No pictures go in the copy. Restate, word for word, each line from the one containing "(607, 865) none -> [753,756,801,775] (10%)" through the last line below.

--- Data for the task Enclosed Below ---

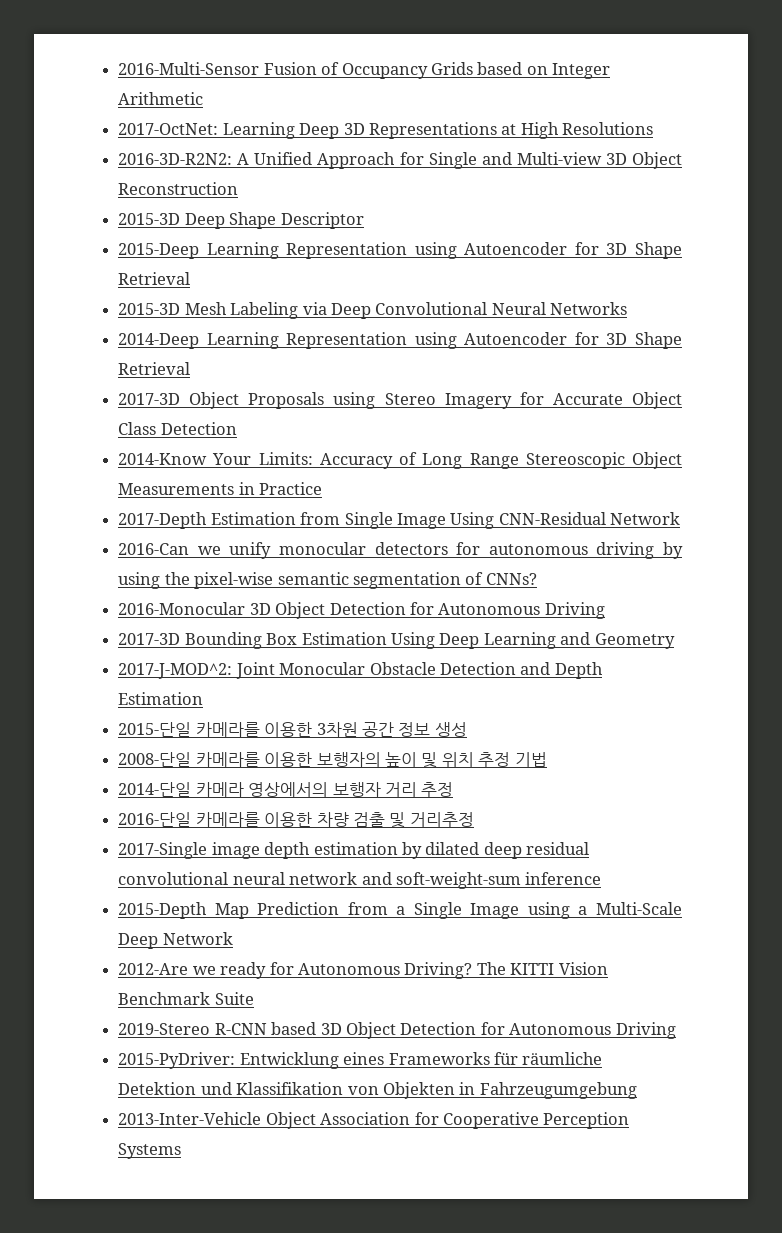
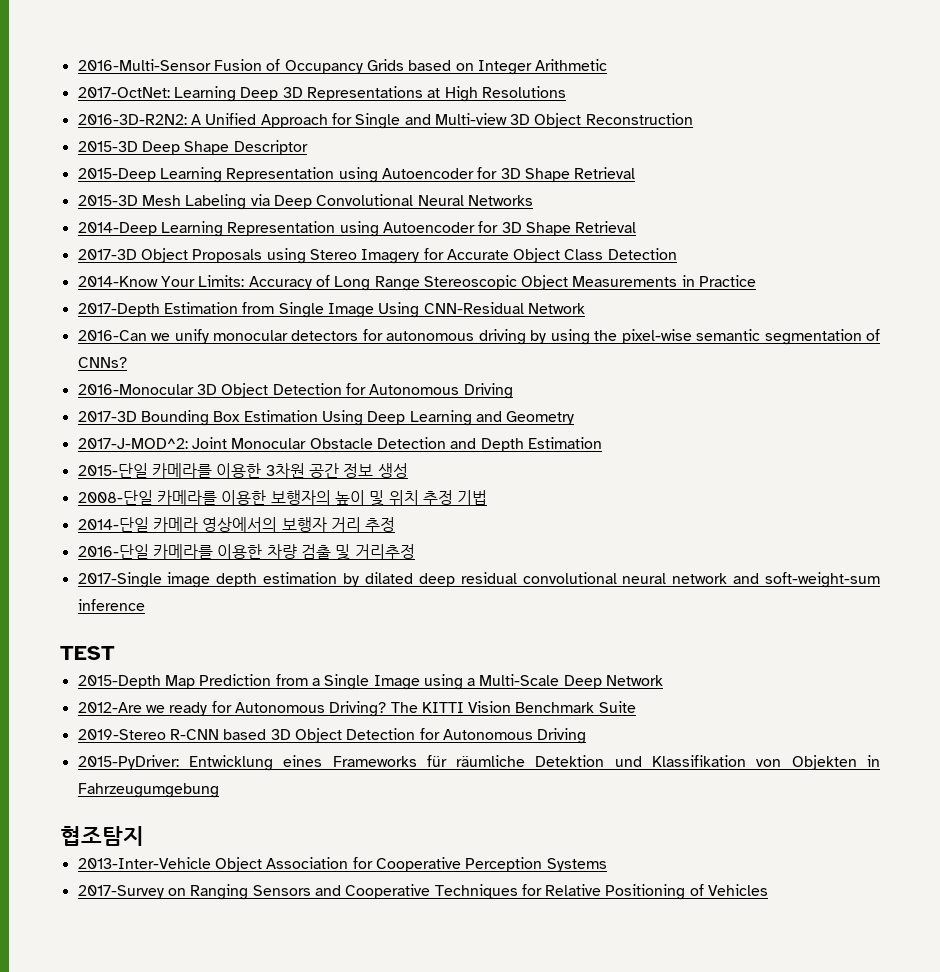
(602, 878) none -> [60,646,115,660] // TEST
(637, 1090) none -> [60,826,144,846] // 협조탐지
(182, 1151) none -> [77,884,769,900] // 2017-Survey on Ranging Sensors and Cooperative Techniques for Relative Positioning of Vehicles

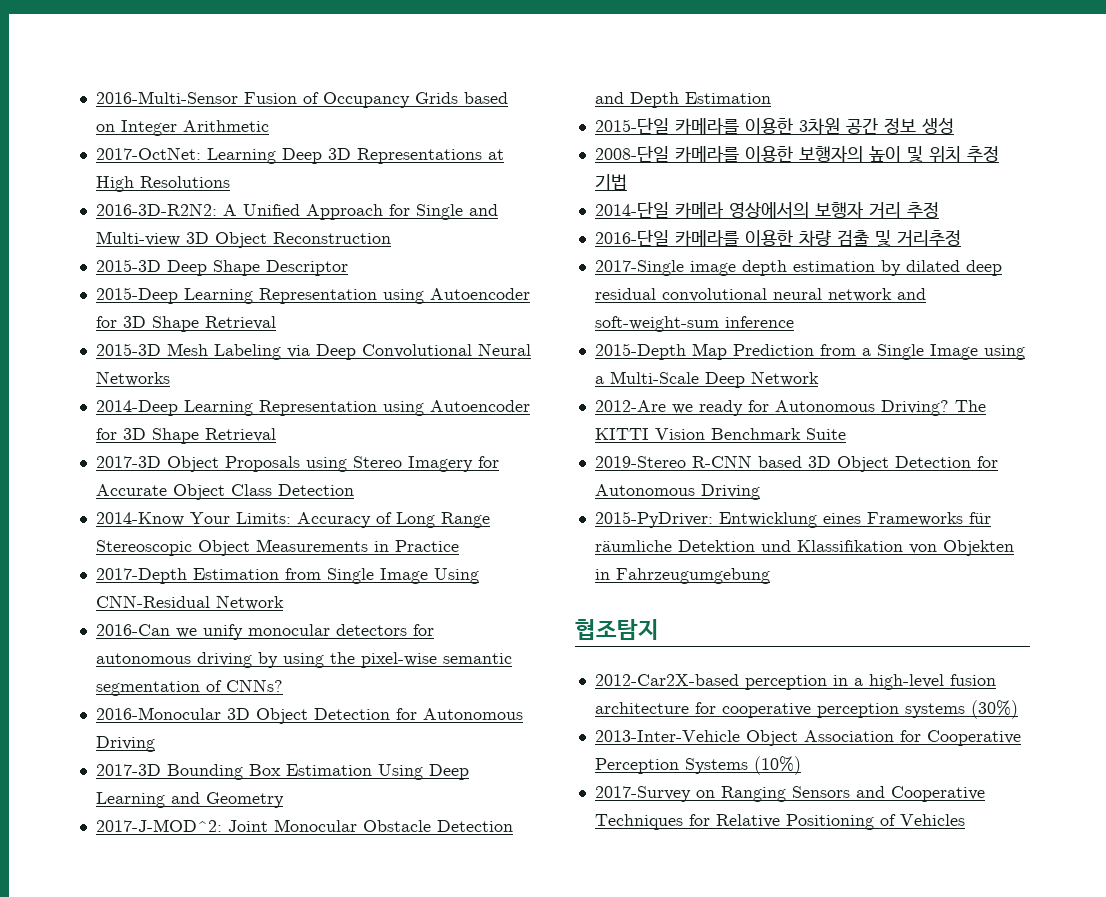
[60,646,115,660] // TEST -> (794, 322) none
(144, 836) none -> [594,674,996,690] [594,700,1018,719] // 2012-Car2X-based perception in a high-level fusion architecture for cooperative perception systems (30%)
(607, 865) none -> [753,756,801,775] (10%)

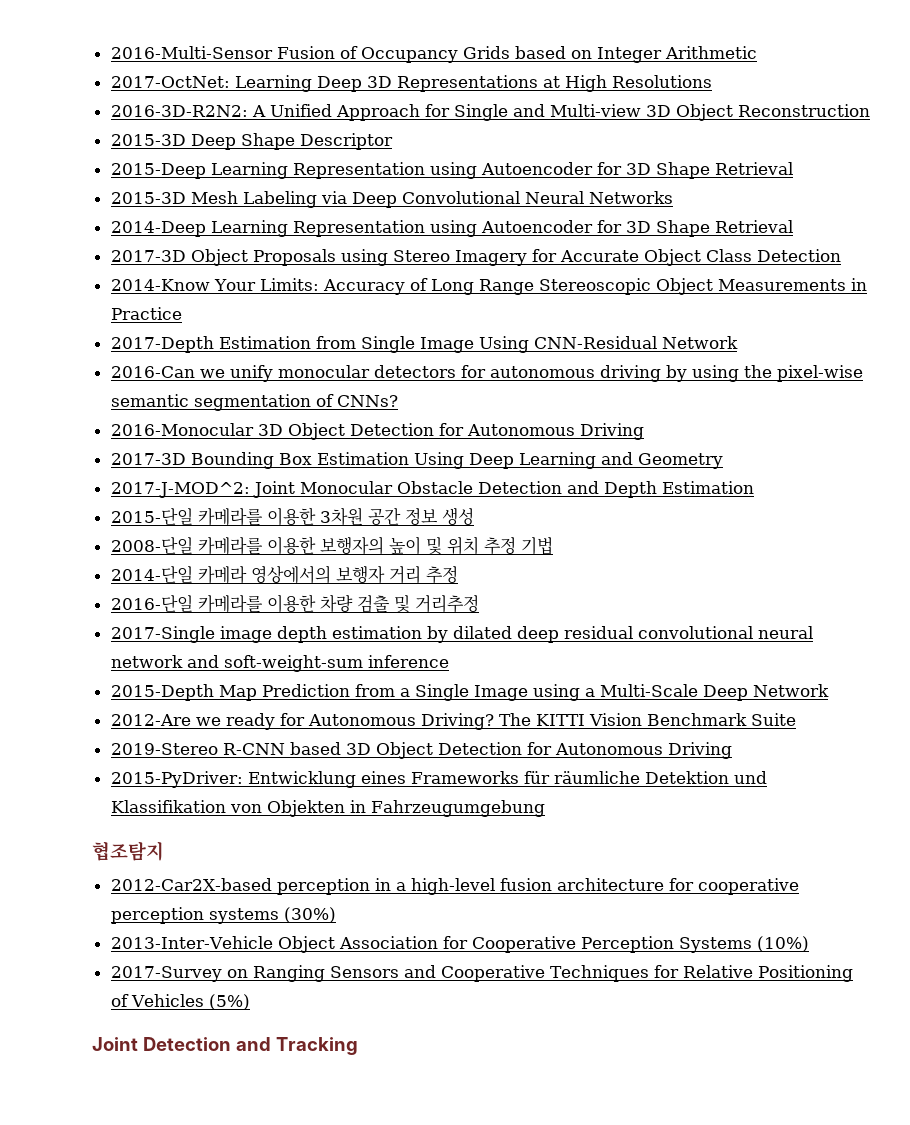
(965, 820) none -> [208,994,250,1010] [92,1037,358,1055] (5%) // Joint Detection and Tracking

--- End of Enclosed Data for the task ---

**Answer to this task**
(607, 865) none -> [753,756,801,775] (10%)

(965, 820) none -> [208,994,250,1010] [92,1037,358,1055] (5%) // Joint Detection and Tracking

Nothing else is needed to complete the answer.